New US Embassy in Berlin Triggers Architecture Debate









Großansicht des Bildes mit der Bildunterschrift: With the scaffolding finally gone, the US embassy building is causing controversy

Removal of the scaffolding from the US embassy construction site in Berlin has triggered fresh debate about this symbol of Washington's power on the site of the former Berlin Wall.

The embassy is set to be inaugurated on July 4, US Independence Day, but tourists are already snapping pictures of the building, which has a front door on prestigious Pariser Platz, with the Brandenburg Gate, French embassy and luxurious Adlon Hotel as neighbors.

Its completion fills the last gap on an upscale square that in less than two decades has turned into a gallery of contemporary architecture. The US project was delayed by years of wrangling with the city of Berlin over buffer zones to foil car bombings.

Lines of waist-high pillars are the most obvious security features around the four-storey sandstone building, which has its longest frontage not on the square but on a four-lane road, which is where most tourists in buses will see it first.

The embassy Web site says the design is intended to "provide an open yet secure presentation of America."

From the penthouse, US Ambassador William Timken will have a panorama of Berlin history all around him.

The view has been carefully composed to show the Quadriga horses on top of the Brandenburg Gate seeming to ride across the embassy's rooftop garden of native American grasses.

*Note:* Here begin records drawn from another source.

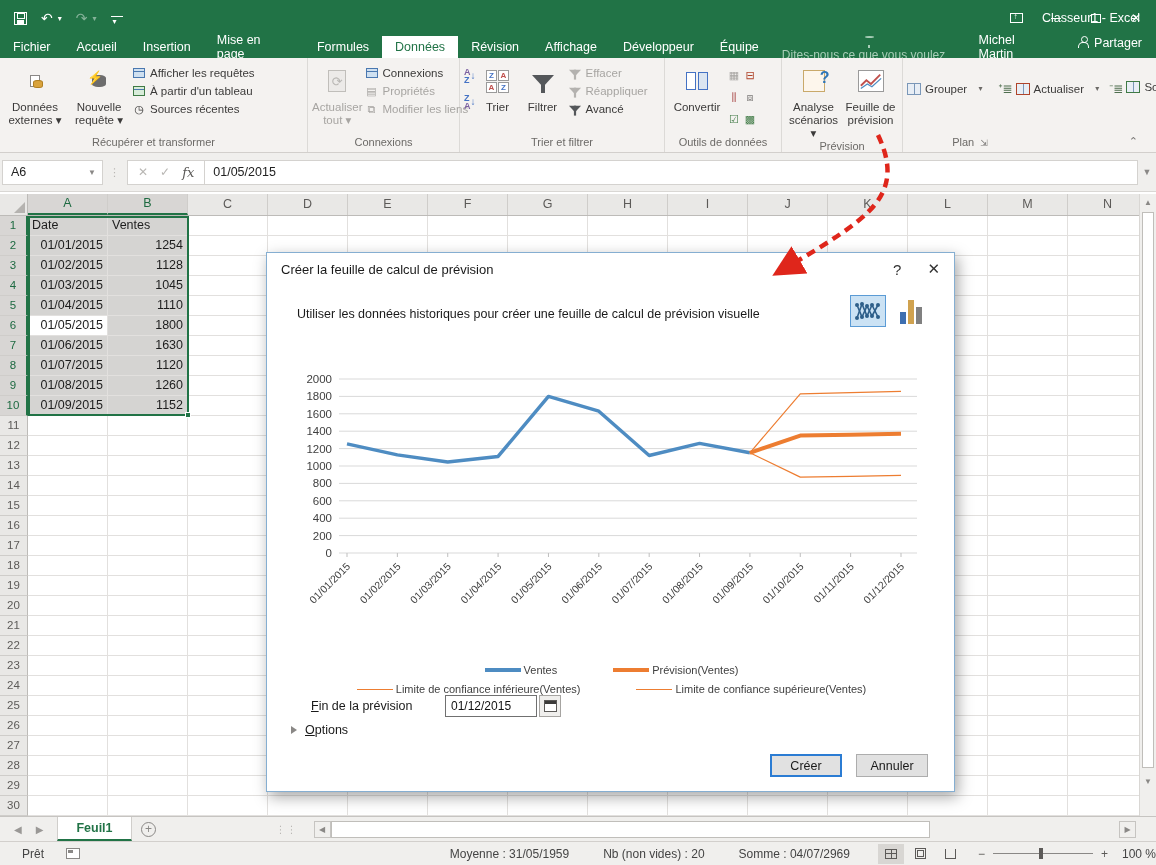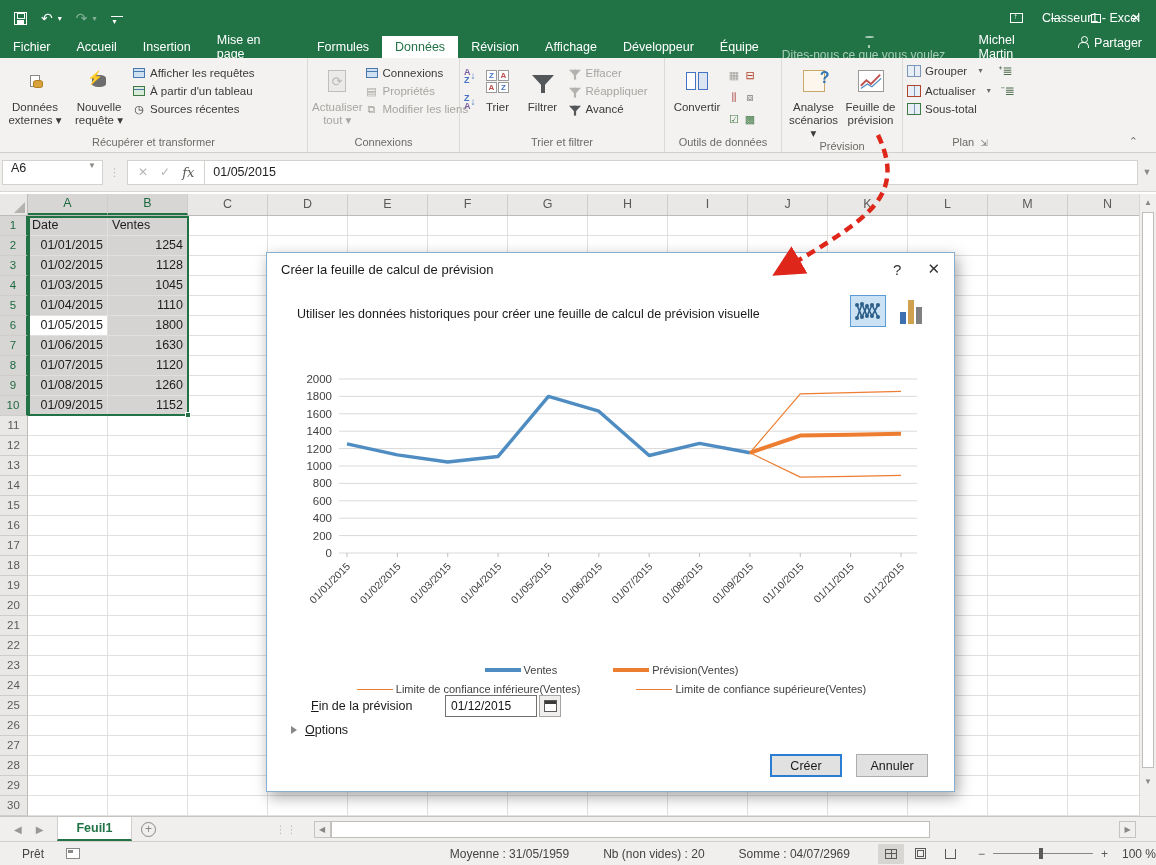--- a/index.html
+++ b/index.html
@@ -406,7 +406,7 @@
   </div>
 
   <div class="rgroup" style="width:134px; border-right:none;">
-    <div class="rgroup-body" style="flex-direction:column; gap:3px; padding-top:4px;">
+    <div class="rgroup-body" style="flex-direction:row; gap:3px; padding-top:22px;">
       <div class="smallbtn"><span class="sicon">
             <span class="mini-grid"></span>
           </span><span>Grouper</span>&nbsp;<span class="dd">▾</span><span class="plan-plus" style="margin-left:12px;">⁺≣</span></div>

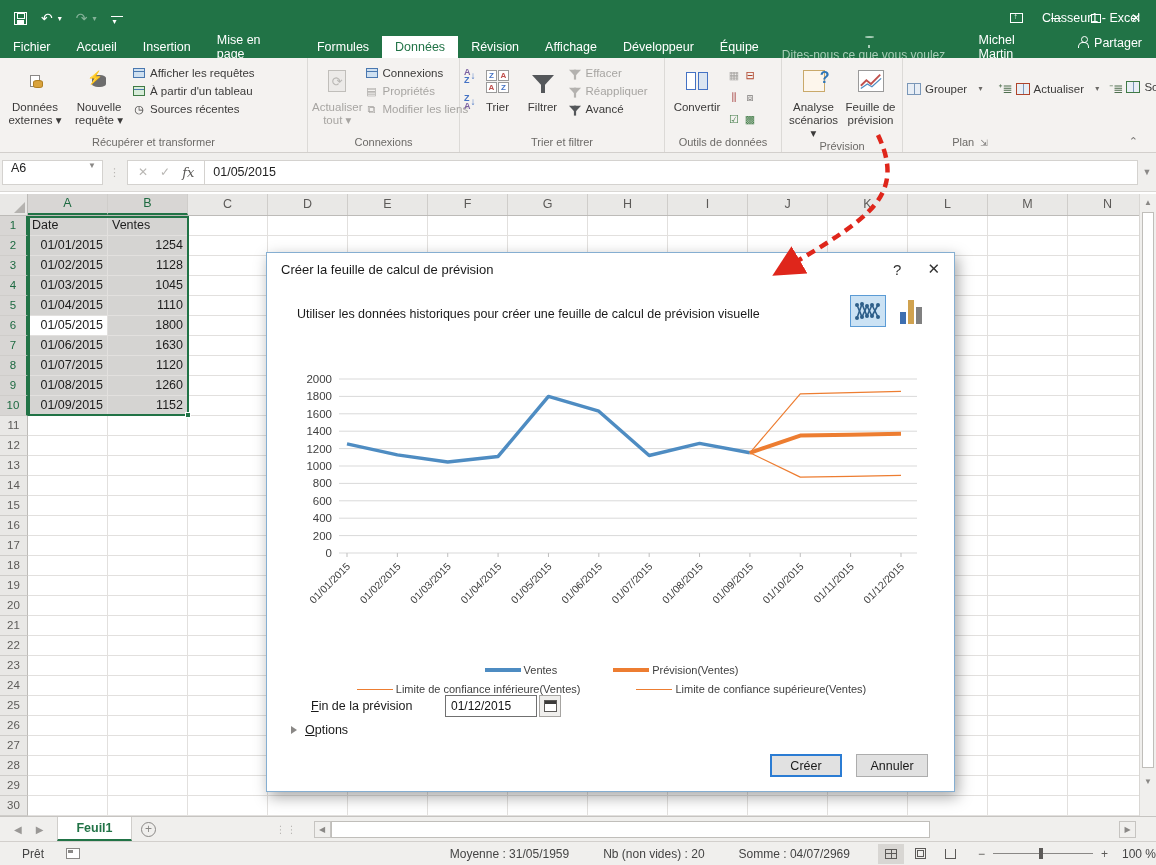--- a/index.html
+++ b/index.html
@@ -84,7 +84,7 @@
 
   
   .fbar { position:absolute; left:0; top:153px; width:1156px; height:39px; background:#f0efed; border-bottom:1px solid #d9d7d4; display:flex; align-items:center; }
-  .namebox { width:101px; height:25px; background:#fff; border:1px solid #d4d2cf; margin-left:2px; display:flex; padding-left:8px; font-size:12.5px; color:#222; }
+  .namebox { width:101px; height:25px; background:#fff; border:1px solid #d4d2cf; margin-left:2px; display:flex; align-items:center; padding-left:8px; font-size:12.5px; color:#222; }
   .namebox .caret { margin-left:auto; margin-right:6px; font-size:8px; color:#8a8886; }
   .fbar-dots { color:#b9b7b4; padding:0 6px; font-size:11px; letter-spacing:1px; }
   .fbar-btns { display:flex; align-items:center; gap:12px; background:#fff; border:1px solid #d4d2cf; height:25px; padding:0 10px; }

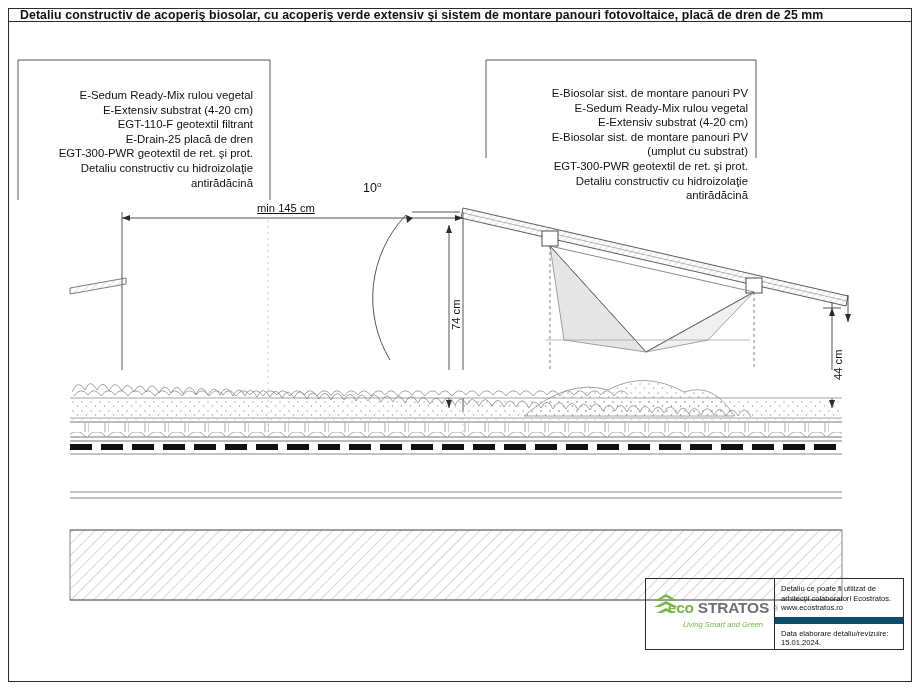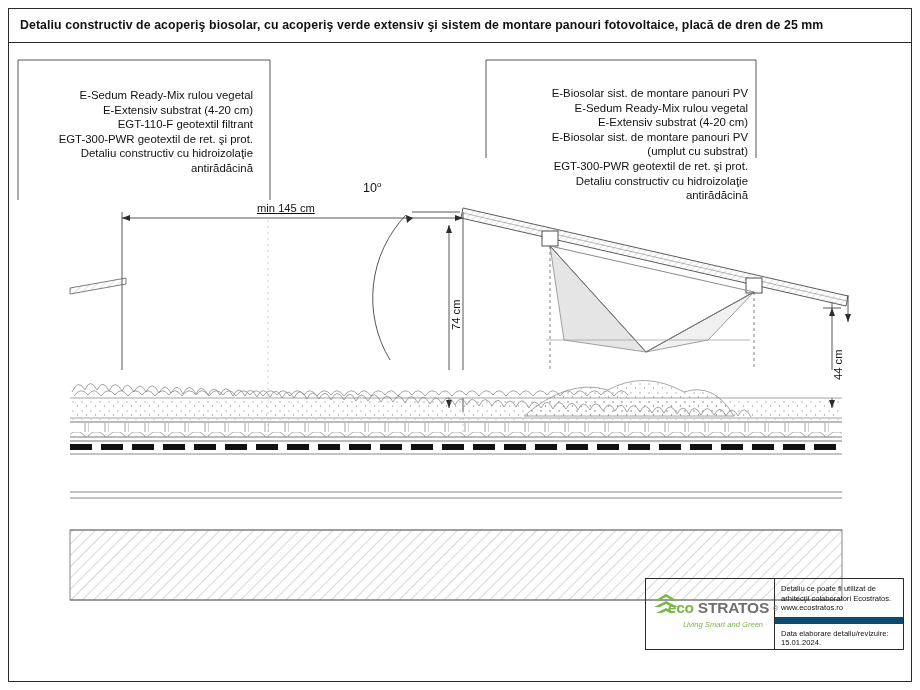--- a/index.html
+++ b/index.html
@@ -32,7 +32,7 @@
     left: 8px;
     top: 8px;
     width: 904px;
-    height: 35px;
+    height: 14px;
     border-bottom: 1px solid #2b2b2b;
     box-sizing: border-box;
     display: flex;

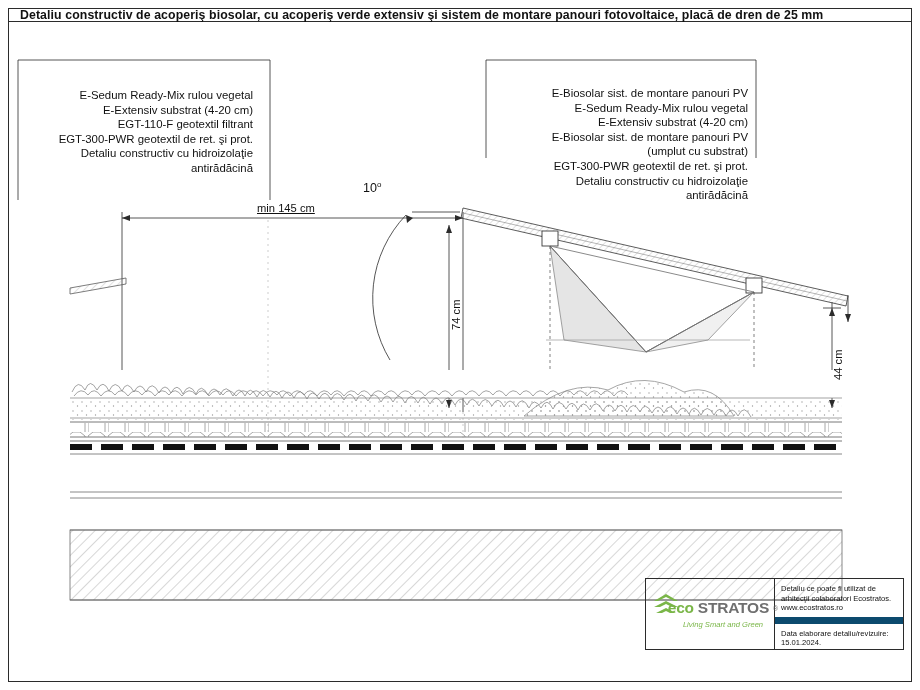--- a/index.html
+++ b/index.html
@@ -313,6 +313,7 @@
       <div>E-Sedum Ready-Mix rulou vegetal</div>
       <div>E-Extensiv substrat (4-20 cm)</div>
       <div>EGT-110-F geotextil filtrant</div>
+      <div>E-Drain-25 placă de dren</div>
       <div>EGT-300-PWR geotextil de ret. şi prot.</div>
       <div>Detaliu constructiv cu hidroizolaţie</div>
       <div>antirădăcină</div>

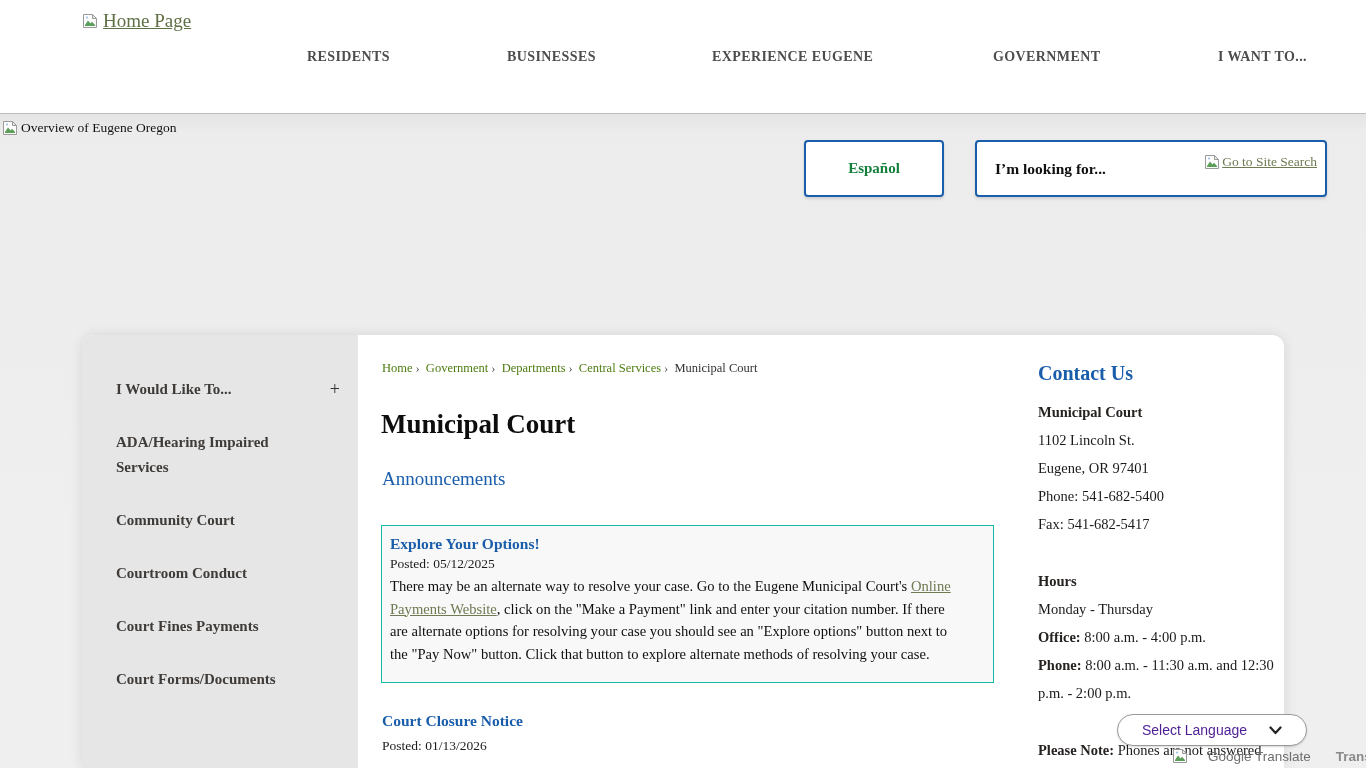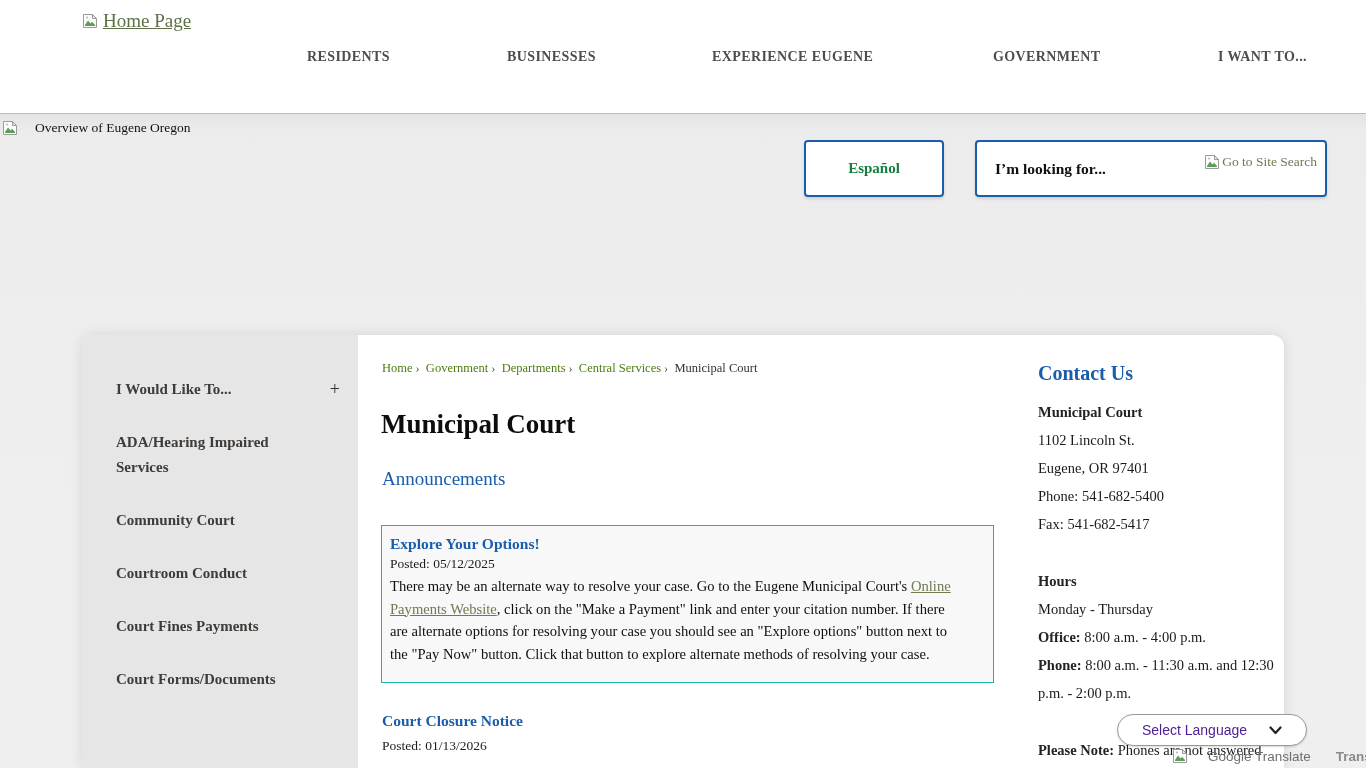--- a/index.html
+++ b/index.html
@@ -18,7 +18,7 @@
   .hero { position: absolute; left: 0; top: 113px; width: 1366px; height: 655px;
           background: linear-gradient(#e4e4e4, #ececec 18px, #efefef 400px);
           border-top: 1px solid #bdbdbd; }
-  .banner-alt { position: absolute; left: 2px; top: 6px; display: flex; align-items: center; gap: 16px;
+  .banner-alt { position: absolute; left: 2px; top: 6px; display: flex; align-items: center; gap: 2px;
                 color: #111; font-size: 13.5px; }
   .espanol-btn { position: absolute; left: 804px; top: 26px; width: 140px; height: 57px;
                  background: #fff; border: 2px solid #1a5dab; border-radius: 4px;

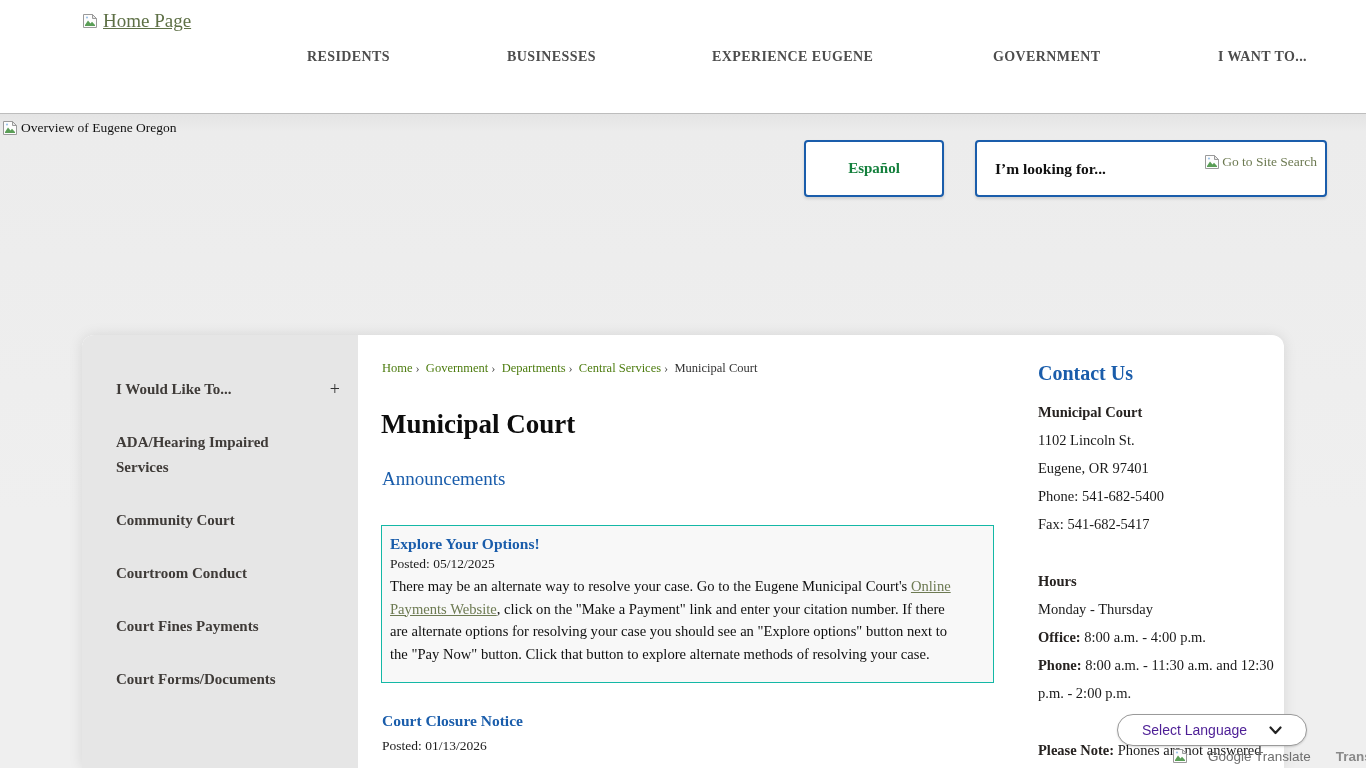--- a/index.html
+++ b/index.html
@@ -32,7 +32,7 @@
                   font-weight: 700; color: #000000; min-width: 0; }
   .search-input::placeholder { color: #111; opacity: 1; font-weight: 700; }
   .search-link { display: flex; align-items: flex-start; gap: 1px; margin-right: 8px; margin-top: -14px;
-                 color: #6d7a52; font-size: 13.5px; cursor: pointer; white-space: nowrap; }
+                 color: #6d7a52; font-size: 13.5px; text-decoration: underline; cursor: pointer; white-space: nowrap; }
 
   
   .card { position: absolute; left: 82px; top: 335px; width: 1202px; height: 433px;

Timken will also have a close-up view of the dome on the Reichstag and the Tiergarten park. To the south, the embassy faces the somber Holocaust Memorial, with the office towers of Potsdamer Platz, 400 meters (a quarter of a mile) away. Timken remembers standing on the site as a visitor to Germany in the early 1990s when it was weed-covered wasteland.

"The Berlin Wall had stood there just a short time before with the 'death strip' next to it," said Timken, who arrived as ambassador in 2005. "I couldn't have imagined it as the site for our embassy." He spoke of his "wonder" at the embassy's return to the historic site.